Note: This is a work in progress & may be changed as more evidence is collected.
Jacob Alford
15 Aug 1761 NC - 16 Jul 1824 LA
Son of Julius Alford & Lucy Newton
Jacob Alford, son of Julius and Lucy, was born 15 August 1761 in Granville County, North Carolina.[i] He was only
ten years old when his father died. Jacob inherited land and farm animals.
I give to my welbeloved [sic] son Jacob the Land
& plantation whereon I now live lying on both sides Tarr River, together
with Six Cows and Calves Six Sows and Piggs [sic] & one breeding mare to
him and his heirs forever.[ii]
Like his father,
Jacob can be found in various counties in North Carolina because those county
lines changed several times.
Jacob Alford was born on August
15, 1761 in Granville County, North Carolina. In 1764, without moving,
three-year-old Jacob found himself living in Bute County. Bute was formed when
Granville County split to make Bute County. In 1779 Jacob found himself living
in Franklin County. Again, he had not moved. This time North Carolina had
completely abolished Bute County and divided it into the counties of Franklin
and Warren.[iii]
Jacob ‘s father, Julius, had served in the North
Carolina Militia during troubles with the Native Americans and Jacob served in
the Revolutionary War, according to his grandson, Walter Edwin Tynes.
Only one record has been found
detailing Jacob's personal involvement in this war. In 1926 Jacob's grandson Walter Edwin Tynes
(son of Harriet Jane Alford Tynes) wrote a diary referring to his
great-grandfather as a 'Revolutionary Patriot'.
Jacob was only fourteen years old when the Revolutionary War began, but
he was twenty-two years old when it ended.[iv]
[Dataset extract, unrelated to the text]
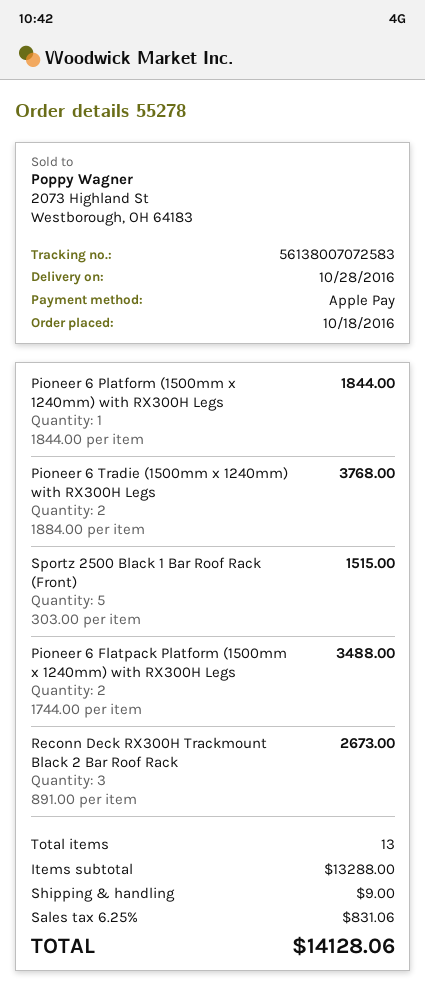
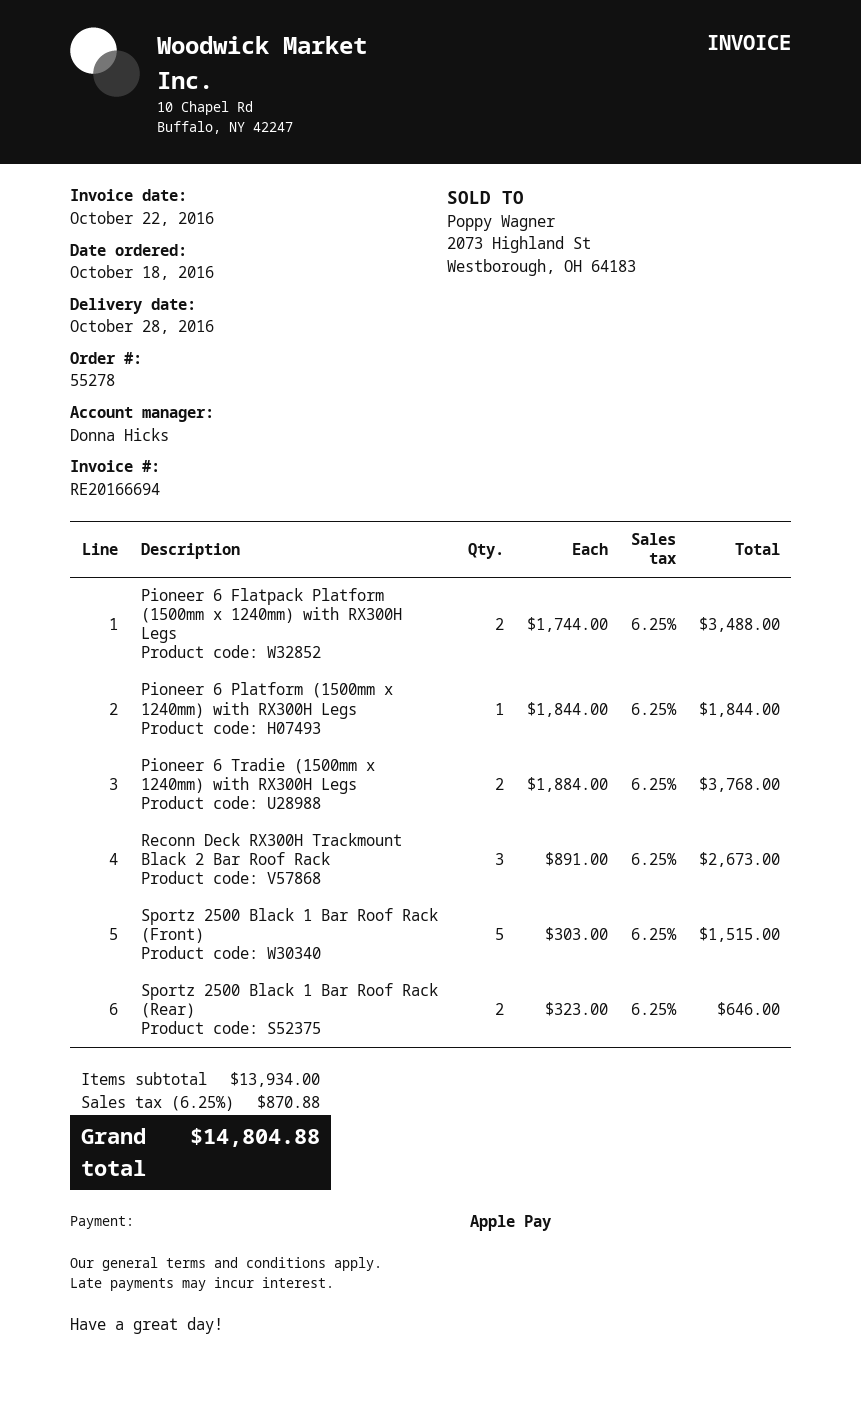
Sportz 2500 Black 1 Bar Roof Rack (Rear): none -> 2 x 323.00 = 646.00
subtotal: 13288.00 -> 13934.00
shipping: 9.00 -> none
tax: 6.25% = 831.06 -> 6.25% = 870.88
total: 14128.06 -> 14804.88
It is likely that Jacob Alford did have a role in
the war when we look at North Carolina’s military involvement in obtaining
independence from Great Britain. The state legislature established a state
militia. All free white males between the ages of 16 and 50 were obligated to
serve. Unfortunately no accurate muster rolls of the militia were kept during
the war. Additionally there were artillery and horse companies that were paid,
armed and maintained by the state. There were also ten regiments of the
Continental army formed in North Carolina.[v] Jacob
remained in North Carolina through the war and through the early days of the
formation of our national government.
Jacob married twice while still in North Carolina.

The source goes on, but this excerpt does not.